## Directions
Nothing outside the range below should be printed. Output exactly the lines from the line with "subtotal: 111.16 -> 117.12" to the line with "balance: 76.16 -> 91.27", both included.

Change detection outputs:

:::

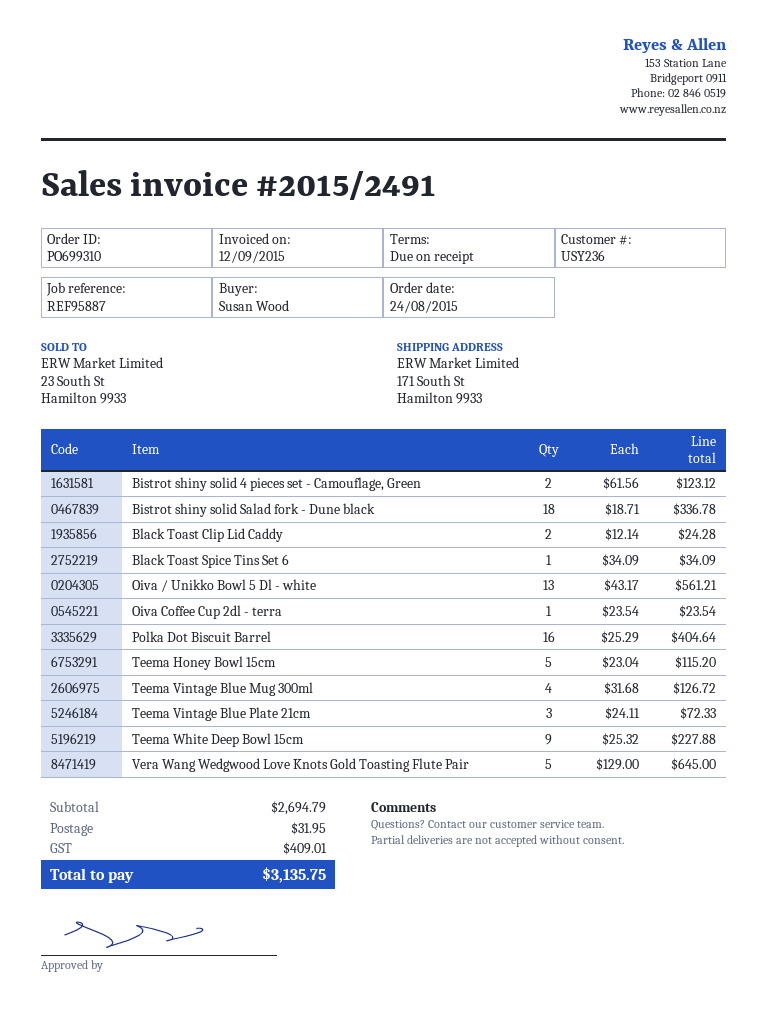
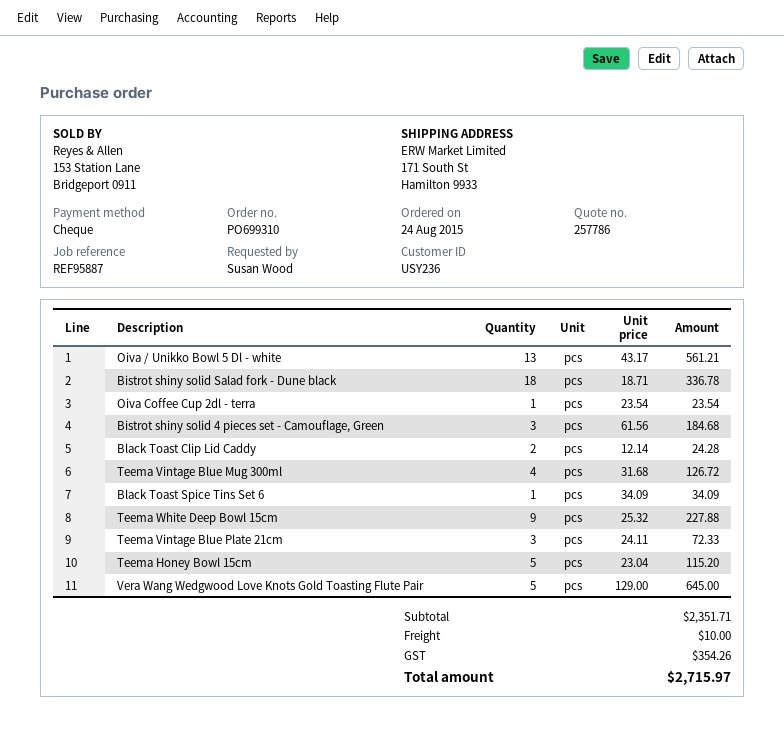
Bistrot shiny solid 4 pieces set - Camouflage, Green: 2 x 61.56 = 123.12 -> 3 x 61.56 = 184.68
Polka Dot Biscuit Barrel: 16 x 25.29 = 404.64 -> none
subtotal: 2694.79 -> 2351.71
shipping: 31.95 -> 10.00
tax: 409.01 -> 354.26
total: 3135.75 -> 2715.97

:::

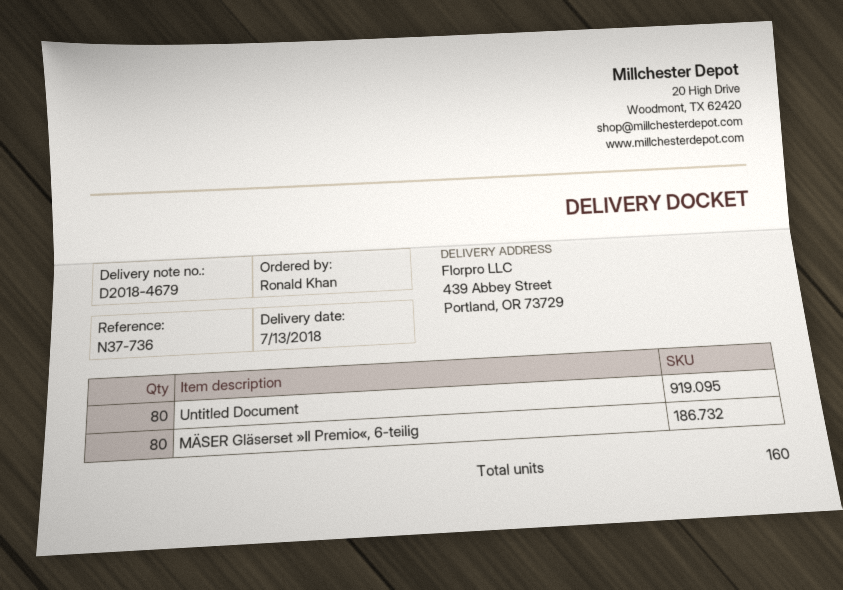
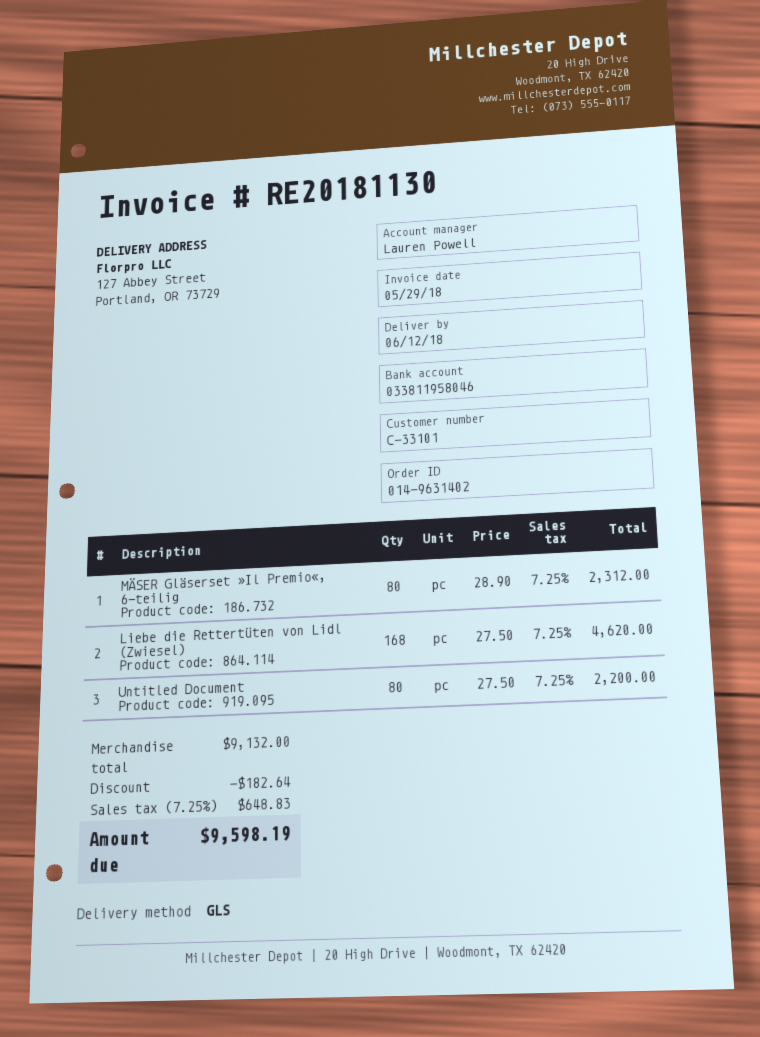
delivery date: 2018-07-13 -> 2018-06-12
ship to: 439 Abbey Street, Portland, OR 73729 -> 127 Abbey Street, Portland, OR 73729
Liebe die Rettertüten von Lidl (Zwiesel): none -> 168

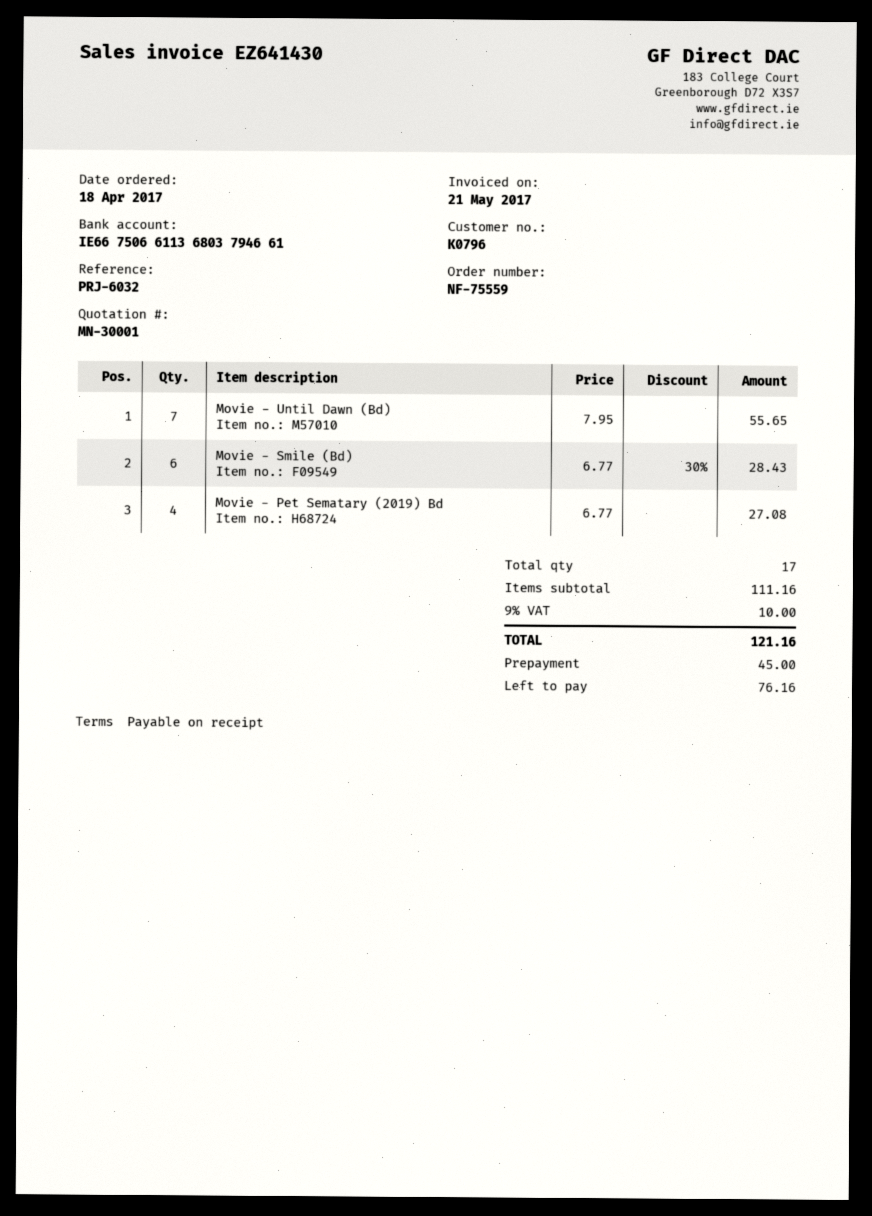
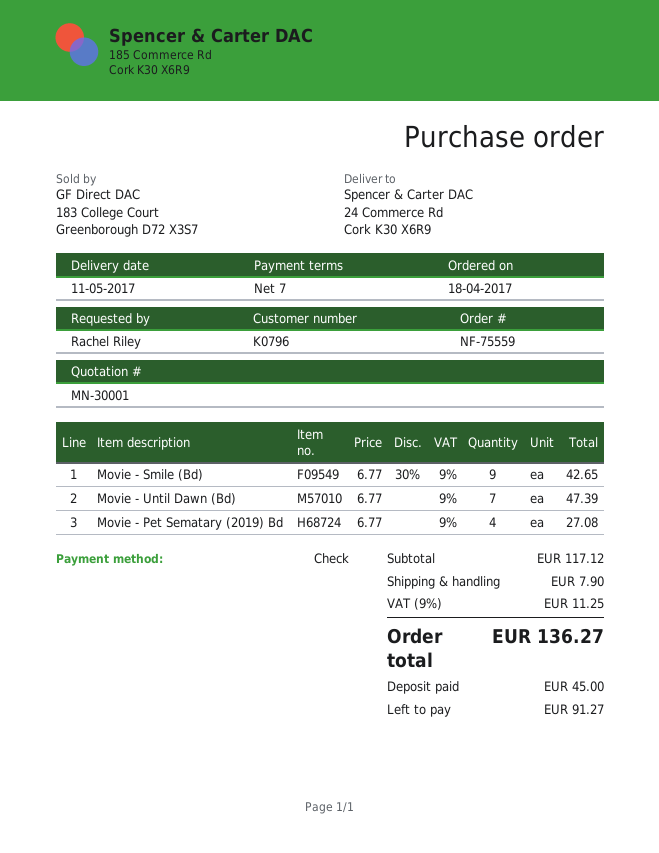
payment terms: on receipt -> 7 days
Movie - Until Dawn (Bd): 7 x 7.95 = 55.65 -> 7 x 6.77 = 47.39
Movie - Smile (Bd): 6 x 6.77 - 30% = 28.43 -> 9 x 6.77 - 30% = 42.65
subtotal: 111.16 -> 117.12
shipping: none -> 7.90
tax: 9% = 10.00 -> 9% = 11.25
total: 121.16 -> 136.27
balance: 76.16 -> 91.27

:::

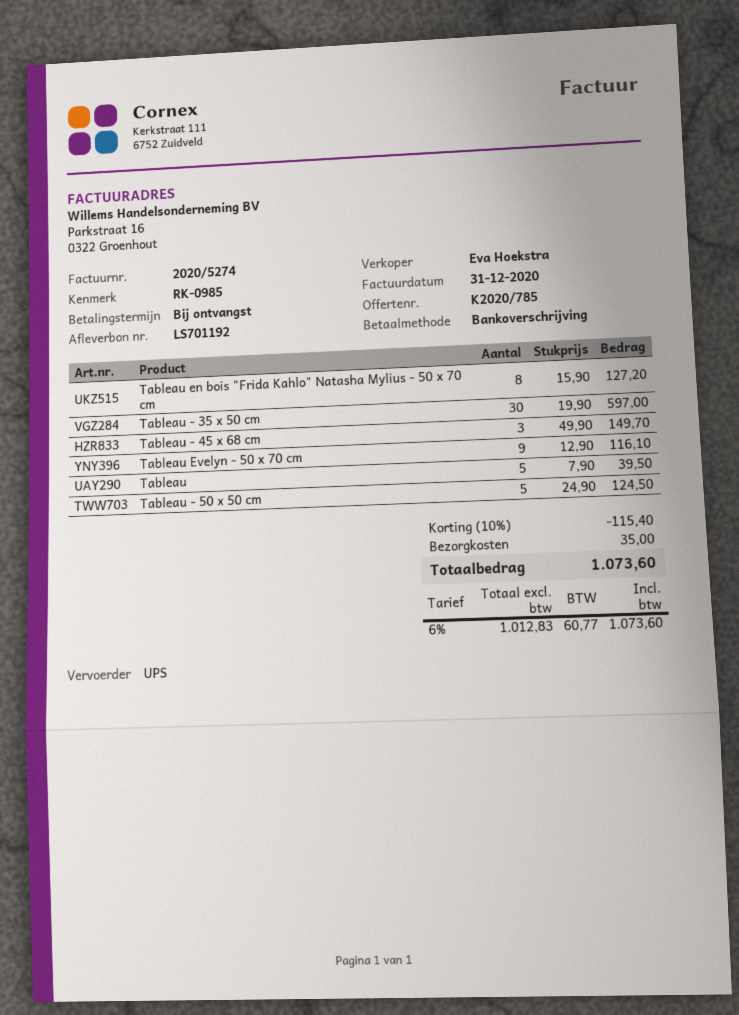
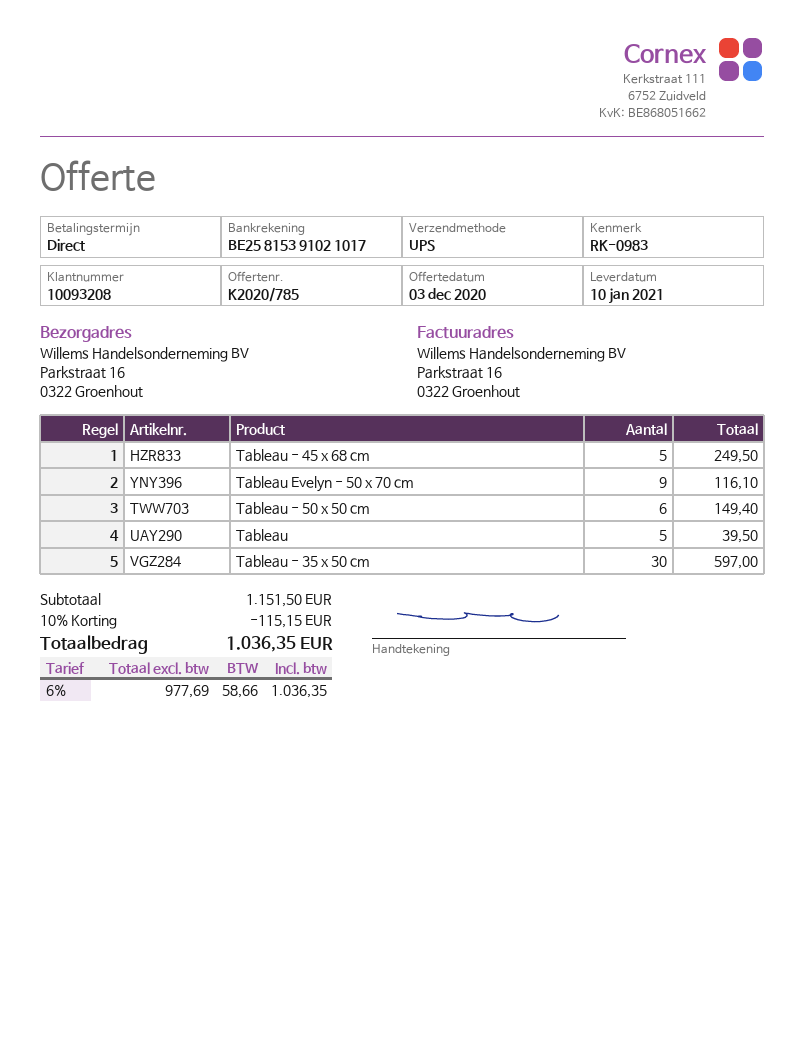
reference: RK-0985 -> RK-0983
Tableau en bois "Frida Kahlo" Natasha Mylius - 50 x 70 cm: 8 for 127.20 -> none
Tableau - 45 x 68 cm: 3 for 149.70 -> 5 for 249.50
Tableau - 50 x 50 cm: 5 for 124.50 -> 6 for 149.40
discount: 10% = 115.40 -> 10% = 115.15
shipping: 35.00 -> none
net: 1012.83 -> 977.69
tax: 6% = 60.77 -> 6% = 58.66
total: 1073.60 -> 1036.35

:::

## Result below
subtotal: 111.16 -> 117.12
shipping: none -> 7.90
tax: 9% = 10.00 -> 9% = 11.25
total: 121.16 -> 136.27
balance: 76.16 -> 91.27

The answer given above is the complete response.